I love freebies.
If I am at a store and spot a table where something is being given away, I stop and get it even if I don’t like it or need it. If they are offering free samples at Jewel of “barbeque sushi on a spinach roll” I would probably stop and try it if it is free.
Last year, I was shopping at Home Depot. As I came out of the store, they had a promotional table for contractors. They were giving away a boatload of free stuff plus food. I mean this is dialed up for me. How could I resist? So, I casually but intentionally walked by the table. The person manning the table offered me a hot dog, chips, and pop. I informed him that I was not a contractor. He said, “No worries. We are wrapping up for the day. Take what you want.” Timing is everything. I said, “Are you sure?” He said, “Yes. In fact, take a couple of everything.” Well, how could I say no? I would not want to disappoint him so I guess I will have to take some stuff home. So, I loaded up my arms with several screwdrivers, a few multipacks kits containing needle nose pliers and assorted small tools, and of course a couple of small screwdriver kits for precision projects. Then, he said, “Do you have kids?” I said, “I do.” He handed me a couple of extra bags of chips and some pop. “Take these for them.” I was happy! Christmas came early for me! I got home excited to show off my spoils. My wife was surprised. She was thrilled at the free stuff although she did wonder how many screwdriver a person actually needs. For me, obviously, a couple more!
In thinking about the Christian life, I wonder if we oftentimes approach Jesus looking simply for all the free stuff. In some ways, it shouldn’t surprise us if we lean this way. We emphasize the free grace of Christ. We talk how Jesus is available to everyone without having to do anything – simply embrace the free offer of forgiveness. Penance is not required. We don’t have to earn it. Prayer is free. We don’t have to buy three minutes with God. He is always available. It is not a surprise then that we begin to assume that we don’t have to do anything in the Christian life, we simply receive it.
I think this is true for joy. We expect God to give it to us. And when it doesn’t readily come, we are surprised. I have chatted with many people approaching joy this way. In some cases, they get quite distraught that God would not dump joy on them. It has even led some people to wonder whether God is real because there is an absence of joy. When I probe these situations, I typically discover something interesting. There is usually unresolved sin in that person’s life. Yet, they don’t want to address it. God is meant to bless us, not to fill our deepest longings. God’s job is to cater to our needs not to be worshiped. Obedience is optional; the need for joy is not. We want the free stuff but let’s leave commitment at the door.
John probes this mentality in 1 John 1:4-6,
We write this to make our joy complete. This is the message we have heard from him and declare to you: God is light; in him there is no darkness at all. If we claim to have fellowship with him and yet walk in the darkness, we lie and do not live out the truth.

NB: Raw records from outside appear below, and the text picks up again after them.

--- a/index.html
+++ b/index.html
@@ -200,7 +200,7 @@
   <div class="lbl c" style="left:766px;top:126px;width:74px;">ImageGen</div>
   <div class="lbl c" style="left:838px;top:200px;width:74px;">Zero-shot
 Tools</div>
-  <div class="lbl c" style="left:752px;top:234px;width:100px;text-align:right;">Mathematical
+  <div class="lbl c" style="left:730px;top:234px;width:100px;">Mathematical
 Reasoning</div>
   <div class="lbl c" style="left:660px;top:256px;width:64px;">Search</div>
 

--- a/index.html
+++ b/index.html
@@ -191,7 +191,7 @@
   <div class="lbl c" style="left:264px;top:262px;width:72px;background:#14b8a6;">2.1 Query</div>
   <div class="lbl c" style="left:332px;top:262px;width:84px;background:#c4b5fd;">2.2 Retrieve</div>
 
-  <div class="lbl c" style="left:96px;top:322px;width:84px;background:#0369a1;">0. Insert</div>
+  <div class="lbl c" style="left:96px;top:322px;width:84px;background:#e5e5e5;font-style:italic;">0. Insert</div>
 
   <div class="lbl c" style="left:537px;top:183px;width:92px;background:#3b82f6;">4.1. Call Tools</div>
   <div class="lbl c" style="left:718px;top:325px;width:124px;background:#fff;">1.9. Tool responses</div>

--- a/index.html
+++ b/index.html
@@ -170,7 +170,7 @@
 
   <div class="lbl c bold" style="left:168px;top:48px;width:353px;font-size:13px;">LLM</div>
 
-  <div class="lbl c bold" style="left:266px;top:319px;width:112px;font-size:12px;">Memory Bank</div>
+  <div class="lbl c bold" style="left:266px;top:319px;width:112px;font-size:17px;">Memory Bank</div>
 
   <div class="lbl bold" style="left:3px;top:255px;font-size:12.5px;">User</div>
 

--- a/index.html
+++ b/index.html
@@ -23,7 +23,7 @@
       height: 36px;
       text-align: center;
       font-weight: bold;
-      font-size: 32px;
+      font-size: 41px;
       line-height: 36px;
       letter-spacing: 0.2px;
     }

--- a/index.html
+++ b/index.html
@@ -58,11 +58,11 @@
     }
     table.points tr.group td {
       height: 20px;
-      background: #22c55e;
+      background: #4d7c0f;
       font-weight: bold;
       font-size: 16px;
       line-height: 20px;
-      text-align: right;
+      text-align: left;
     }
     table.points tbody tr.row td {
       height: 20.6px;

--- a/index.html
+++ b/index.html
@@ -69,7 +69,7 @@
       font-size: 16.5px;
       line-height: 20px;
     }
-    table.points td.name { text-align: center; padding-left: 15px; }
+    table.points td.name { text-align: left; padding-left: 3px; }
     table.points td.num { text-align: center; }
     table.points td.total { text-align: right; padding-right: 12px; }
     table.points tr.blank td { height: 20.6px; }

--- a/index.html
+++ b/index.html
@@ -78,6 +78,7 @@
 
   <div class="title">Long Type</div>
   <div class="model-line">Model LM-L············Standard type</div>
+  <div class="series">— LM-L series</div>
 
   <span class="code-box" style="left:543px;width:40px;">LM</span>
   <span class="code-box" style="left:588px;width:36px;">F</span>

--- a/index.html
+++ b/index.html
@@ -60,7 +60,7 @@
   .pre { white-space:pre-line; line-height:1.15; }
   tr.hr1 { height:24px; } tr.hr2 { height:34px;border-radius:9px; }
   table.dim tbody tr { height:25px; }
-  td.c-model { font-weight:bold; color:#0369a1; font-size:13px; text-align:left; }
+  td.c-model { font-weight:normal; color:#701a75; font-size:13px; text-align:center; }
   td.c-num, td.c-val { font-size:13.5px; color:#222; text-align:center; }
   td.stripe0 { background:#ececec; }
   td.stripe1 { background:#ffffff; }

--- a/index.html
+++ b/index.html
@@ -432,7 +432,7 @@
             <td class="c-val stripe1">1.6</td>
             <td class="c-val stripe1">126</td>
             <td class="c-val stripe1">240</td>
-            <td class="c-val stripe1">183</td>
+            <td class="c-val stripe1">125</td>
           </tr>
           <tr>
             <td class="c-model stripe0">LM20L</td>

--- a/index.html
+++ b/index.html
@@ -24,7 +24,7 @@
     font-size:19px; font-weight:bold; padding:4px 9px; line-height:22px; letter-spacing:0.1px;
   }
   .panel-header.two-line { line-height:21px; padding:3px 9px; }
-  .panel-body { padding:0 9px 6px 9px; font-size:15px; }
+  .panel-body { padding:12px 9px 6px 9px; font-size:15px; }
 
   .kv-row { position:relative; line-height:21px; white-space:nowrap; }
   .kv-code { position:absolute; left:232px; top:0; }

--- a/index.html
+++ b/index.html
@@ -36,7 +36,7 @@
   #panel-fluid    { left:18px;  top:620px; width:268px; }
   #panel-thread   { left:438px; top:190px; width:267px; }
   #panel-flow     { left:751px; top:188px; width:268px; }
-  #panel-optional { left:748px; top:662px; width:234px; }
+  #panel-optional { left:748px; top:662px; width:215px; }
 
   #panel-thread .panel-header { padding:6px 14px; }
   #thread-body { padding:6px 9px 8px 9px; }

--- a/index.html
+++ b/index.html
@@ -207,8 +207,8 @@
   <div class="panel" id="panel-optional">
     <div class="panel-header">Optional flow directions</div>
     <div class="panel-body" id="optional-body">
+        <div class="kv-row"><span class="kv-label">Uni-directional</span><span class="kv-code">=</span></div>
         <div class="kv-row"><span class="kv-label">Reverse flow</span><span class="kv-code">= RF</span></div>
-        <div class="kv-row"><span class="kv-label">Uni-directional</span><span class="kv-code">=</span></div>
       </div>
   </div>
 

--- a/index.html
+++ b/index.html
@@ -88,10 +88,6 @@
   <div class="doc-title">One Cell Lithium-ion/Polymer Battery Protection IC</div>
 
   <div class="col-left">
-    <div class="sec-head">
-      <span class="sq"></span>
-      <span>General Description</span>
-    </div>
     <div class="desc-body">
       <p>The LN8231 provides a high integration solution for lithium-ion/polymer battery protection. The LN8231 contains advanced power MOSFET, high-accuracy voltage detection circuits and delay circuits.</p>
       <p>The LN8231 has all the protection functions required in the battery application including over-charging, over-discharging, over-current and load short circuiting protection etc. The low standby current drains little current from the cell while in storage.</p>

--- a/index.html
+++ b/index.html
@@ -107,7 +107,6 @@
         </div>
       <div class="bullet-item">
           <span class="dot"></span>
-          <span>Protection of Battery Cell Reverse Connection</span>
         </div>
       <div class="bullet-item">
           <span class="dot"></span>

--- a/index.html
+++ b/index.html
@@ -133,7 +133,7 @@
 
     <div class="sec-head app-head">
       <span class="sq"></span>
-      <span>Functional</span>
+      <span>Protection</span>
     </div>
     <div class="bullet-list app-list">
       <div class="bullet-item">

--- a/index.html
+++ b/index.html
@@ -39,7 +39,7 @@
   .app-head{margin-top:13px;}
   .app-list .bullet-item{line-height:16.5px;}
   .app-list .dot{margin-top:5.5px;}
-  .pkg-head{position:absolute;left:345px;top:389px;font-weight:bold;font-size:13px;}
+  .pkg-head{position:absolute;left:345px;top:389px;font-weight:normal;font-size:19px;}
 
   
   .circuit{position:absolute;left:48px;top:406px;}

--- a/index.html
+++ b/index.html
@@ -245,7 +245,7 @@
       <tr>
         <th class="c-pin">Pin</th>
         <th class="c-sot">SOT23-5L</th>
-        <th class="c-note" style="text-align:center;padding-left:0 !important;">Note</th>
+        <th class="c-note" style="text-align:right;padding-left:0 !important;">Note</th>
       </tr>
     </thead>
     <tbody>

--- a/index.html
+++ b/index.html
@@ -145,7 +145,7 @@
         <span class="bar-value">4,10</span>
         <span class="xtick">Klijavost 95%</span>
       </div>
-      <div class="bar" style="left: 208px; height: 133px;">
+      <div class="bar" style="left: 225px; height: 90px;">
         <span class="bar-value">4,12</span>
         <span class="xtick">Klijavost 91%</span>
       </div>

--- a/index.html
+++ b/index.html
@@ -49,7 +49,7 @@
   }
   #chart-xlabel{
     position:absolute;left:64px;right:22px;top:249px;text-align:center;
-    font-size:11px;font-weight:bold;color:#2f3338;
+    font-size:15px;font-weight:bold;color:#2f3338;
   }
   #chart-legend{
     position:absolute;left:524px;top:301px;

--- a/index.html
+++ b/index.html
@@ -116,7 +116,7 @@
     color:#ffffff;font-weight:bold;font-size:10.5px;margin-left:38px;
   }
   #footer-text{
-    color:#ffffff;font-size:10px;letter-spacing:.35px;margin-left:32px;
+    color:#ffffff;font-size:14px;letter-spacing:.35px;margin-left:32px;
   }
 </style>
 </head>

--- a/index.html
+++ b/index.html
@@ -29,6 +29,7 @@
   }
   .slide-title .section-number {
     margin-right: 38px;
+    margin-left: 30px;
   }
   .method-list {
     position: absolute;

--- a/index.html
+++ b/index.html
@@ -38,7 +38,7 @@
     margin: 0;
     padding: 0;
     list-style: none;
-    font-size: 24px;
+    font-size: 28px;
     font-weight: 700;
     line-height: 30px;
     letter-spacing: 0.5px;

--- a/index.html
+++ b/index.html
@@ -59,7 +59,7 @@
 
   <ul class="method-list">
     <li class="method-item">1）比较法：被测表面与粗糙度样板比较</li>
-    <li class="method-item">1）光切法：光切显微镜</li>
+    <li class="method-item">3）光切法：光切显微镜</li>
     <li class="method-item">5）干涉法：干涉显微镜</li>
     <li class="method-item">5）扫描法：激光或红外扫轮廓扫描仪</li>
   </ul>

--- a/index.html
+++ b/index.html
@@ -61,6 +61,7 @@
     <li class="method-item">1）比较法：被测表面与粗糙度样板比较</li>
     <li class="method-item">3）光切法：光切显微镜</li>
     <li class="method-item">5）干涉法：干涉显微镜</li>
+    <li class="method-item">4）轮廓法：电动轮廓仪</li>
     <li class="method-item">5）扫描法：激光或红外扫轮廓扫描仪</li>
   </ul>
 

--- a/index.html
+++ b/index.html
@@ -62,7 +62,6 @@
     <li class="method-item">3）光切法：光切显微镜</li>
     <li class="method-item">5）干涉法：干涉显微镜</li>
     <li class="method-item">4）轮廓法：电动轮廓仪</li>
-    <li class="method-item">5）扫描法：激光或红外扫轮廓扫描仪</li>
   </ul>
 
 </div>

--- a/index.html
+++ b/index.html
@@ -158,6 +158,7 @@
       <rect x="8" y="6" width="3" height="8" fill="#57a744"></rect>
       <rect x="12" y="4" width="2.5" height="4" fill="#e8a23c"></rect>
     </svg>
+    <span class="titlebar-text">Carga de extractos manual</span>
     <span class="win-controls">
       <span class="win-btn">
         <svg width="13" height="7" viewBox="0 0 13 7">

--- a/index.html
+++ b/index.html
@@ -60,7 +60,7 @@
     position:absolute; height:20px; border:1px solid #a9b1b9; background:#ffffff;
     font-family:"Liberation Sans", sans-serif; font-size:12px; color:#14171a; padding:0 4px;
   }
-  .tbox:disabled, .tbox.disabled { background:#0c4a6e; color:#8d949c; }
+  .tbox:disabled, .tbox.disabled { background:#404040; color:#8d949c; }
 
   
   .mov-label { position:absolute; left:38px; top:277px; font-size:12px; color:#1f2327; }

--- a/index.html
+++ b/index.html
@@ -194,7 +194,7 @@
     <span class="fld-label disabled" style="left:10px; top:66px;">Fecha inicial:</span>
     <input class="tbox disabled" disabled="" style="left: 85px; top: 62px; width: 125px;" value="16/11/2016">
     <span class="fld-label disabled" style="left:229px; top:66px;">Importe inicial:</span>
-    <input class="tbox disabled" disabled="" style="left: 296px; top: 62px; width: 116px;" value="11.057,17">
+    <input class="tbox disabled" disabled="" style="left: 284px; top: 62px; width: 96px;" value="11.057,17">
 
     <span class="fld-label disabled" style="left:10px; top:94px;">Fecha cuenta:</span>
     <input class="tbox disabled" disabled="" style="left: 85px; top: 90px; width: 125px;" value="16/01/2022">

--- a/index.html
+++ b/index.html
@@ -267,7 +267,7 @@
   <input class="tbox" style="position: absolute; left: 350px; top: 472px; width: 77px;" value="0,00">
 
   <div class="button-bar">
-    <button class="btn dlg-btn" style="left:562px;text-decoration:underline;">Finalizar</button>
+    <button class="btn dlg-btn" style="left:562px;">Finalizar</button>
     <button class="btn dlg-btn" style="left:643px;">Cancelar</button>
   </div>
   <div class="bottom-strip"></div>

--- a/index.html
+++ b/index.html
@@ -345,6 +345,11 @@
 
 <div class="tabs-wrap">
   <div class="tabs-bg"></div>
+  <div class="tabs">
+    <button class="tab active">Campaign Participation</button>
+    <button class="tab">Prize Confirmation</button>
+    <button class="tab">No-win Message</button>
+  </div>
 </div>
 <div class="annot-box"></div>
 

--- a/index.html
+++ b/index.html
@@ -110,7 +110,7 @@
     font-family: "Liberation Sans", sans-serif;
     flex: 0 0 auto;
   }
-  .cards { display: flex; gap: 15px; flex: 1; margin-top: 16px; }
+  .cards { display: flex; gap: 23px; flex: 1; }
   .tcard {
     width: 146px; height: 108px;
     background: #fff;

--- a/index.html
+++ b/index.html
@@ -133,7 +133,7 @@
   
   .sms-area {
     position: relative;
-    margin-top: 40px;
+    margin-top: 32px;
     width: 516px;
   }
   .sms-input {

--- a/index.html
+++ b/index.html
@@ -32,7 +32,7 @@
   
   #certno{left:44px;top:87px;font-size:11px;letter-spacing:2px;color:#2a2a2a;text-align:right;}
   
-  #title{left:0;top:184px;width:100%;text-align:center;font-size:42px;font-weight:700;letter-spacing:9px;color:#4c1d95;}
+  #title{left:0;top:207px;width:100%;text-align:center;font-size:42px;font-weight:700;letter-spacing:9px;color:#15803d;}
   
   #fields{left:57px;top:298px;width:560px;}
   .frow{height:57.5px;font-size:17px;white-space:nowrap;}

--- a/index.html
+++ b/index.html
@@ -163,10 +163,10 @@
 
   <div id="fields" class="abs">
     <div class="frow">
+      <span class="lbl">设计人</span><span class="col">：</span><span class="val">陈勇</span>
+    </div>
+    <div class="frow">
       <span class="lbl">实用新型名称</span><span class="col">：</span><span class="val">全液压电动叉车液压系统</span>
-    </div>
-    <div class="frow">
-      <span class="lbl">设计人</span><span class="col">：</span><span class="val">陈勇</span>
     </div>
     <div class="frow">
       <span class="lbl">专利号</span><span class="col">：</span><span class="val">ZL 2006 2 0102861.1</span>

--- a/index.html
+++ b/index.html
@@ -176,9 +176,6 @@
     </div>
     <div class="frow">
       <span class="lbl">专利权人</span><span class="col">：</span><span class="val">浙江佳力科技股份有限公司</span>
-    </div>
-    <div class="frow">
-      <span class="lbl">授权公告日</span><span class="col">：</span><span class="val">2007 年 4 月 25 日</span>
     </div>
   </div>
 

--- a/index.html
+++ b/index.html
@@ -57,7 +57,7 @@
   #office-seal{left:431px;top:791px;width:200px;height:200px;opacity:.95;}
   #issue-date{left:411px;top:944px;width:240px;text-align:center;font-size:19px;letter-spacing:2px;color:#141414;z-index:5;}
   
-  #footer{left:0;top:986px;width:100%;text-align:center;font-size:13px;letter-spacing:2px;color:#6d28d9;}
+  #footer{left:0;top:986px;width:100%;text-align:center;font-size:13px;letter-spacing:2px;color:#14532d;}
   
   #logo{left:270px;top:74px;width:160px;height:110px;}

Interesting. Convicting. John links joy to obedience. If we want joy that is complete, overflowing, life-sustaining, can’t sit down because God is good joy, it necessitates obedience. Joy is made complete as we obey Him. It is not free. It requires our commitment. Oh, it makes perfect sense. When we embrace God’s standards (obedience), He blesses us with the fruit of living in a right relationship with Him (joy). I mean if God gives us joy while we live in sin, what motivation would we have to change? Not much. Honestly, not everything can be free lest it make us entitled.
As I think about joy today, I am reminded that it involves more than simply asking him for it, it requires seeing joy as the natural result of obeying Him. Yes, it is a gift. But it is also a privilege that is manifest as we live for Him – genuine joy from genuinely living for Christ.